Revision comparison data
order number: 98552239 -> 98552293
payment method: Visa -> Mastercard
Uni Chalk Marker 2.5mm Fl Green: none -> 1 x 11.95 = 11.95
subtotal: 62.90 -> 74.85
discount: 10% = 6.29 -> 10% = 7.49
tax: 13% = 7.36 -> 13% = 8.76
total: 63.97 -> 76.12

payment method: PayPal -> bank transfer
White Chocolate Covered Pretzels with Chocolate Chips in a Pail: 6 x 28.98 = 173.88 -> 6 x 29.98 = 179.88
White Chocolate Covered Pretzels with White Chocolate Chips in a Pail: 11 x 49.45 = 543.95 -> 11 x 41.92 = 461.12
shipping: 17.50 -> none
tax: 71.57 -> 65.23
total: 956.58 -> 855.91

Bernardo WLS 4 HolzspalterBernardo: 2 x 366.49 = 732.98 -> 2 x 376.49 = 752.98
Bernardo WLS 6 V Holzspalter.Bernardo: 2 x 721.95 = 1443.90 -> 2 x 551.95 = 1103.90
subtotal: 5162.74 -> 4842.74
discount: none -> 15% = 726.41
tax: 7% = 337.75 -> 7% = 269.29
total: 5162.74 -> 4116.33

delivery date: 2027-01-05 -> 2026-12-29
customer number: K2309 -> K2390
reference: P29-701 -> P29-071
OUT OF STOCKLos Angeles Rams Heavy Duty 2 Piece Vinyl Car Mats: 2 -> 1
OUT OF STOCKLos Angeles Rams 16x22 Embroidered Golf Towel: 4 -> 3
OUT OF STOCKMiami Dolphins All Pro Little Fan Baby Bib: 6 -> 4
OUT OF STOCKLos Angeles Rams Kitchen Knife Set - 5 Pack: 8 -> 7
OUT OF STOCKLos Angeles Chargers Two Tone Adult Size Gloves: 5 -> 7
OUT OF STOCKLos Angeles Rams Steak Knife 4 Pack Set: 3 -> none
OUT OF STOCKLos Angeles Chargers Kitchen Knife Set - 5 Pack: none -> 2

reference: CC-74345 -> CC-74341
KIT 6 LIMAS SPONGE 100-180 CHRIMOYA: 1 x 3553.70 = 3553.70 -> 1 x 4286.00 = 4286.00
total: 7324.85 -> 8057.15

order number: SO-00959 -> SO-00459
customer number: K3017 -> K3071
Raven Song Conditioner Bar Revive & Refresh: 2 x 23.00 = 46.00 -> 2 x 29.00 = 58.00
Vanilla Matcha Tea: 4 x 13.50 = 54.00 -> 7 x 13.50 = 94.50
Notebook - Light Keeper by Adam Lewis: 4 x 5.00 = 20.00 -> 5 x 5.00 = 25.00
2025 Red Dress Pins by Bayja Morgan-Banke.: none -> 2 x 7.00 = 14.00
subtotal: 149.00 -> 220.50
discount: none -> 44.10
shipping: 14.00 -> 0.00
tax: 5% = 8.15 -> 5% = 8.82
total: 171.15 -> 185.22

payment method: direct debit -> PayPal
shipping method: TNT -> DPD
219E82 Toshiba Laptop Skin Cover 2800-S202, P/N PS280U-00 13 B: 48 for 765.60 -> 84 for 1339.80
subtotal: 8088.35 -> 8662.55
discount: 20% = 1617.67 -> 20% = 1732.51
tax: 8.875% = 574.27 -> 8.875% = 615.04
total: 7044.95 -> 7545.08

_What is required_
Write down, word for word, the lines above from the one containing "OUT OF STOCKLos Angeles Chargers Two" through the one containing "219E82 Toshiba Laptop", both ends included.

_Response_
OUT OF STOCKLos Angeles Chargers Two Tone Adult Size Gloves: 5 -> 7
OUT OF STOCKLos Angeles Rams Steak Knife 4 Pack Set: 3 -> none
OUT OF STOCKLos Angeles Chargers Kitchen Knife Set - 5 Pack: none -> 2

reference: CC-74345 -> CC-74341
KIT 6 LIMAS SPONGE 100-180 CHRIMOYA: 1 x 3553.70 = 3553.70 -> 1 x 4286.00 = 4286.00
total: 7324.85 -> 8057.15

order number: SO-00959 -> SO-00459
customer number: K3017 -> K3071
Raven Song Conditioner Bar Revive & Refresh: 2 x 23.00 = 46.00 -> 2 x 29.00 = 58.00
Vanilla Matcha Tea: 4 x 13.50 = 54.00 -> 7 x 13.50 = 94.50
Notebook - Light Keeper by Adam Lewis: 4 x 5.00 = 20.00 -> 5 x 5.00 = 25.00
2025 Red Dress Pins by Bayja Morgan-Banke.: none -> 2 x 7.00 = 14.00
subtotal: 149.00 -> 220.50
discount: none -> 44.10
shipping: 14.00 -> 0.00
tax: 5% = 8.15 -> 5% = 8.82
total: 171.15 -> 185.22

payment method: direct debit -> PayPal
shipping method: TNT -> DPD
219E82 Toshiba Laptop Skin Cover 2800-S202, P/N PS280U-00 13 B: 48 for 765.60 -> 84 for 1339.80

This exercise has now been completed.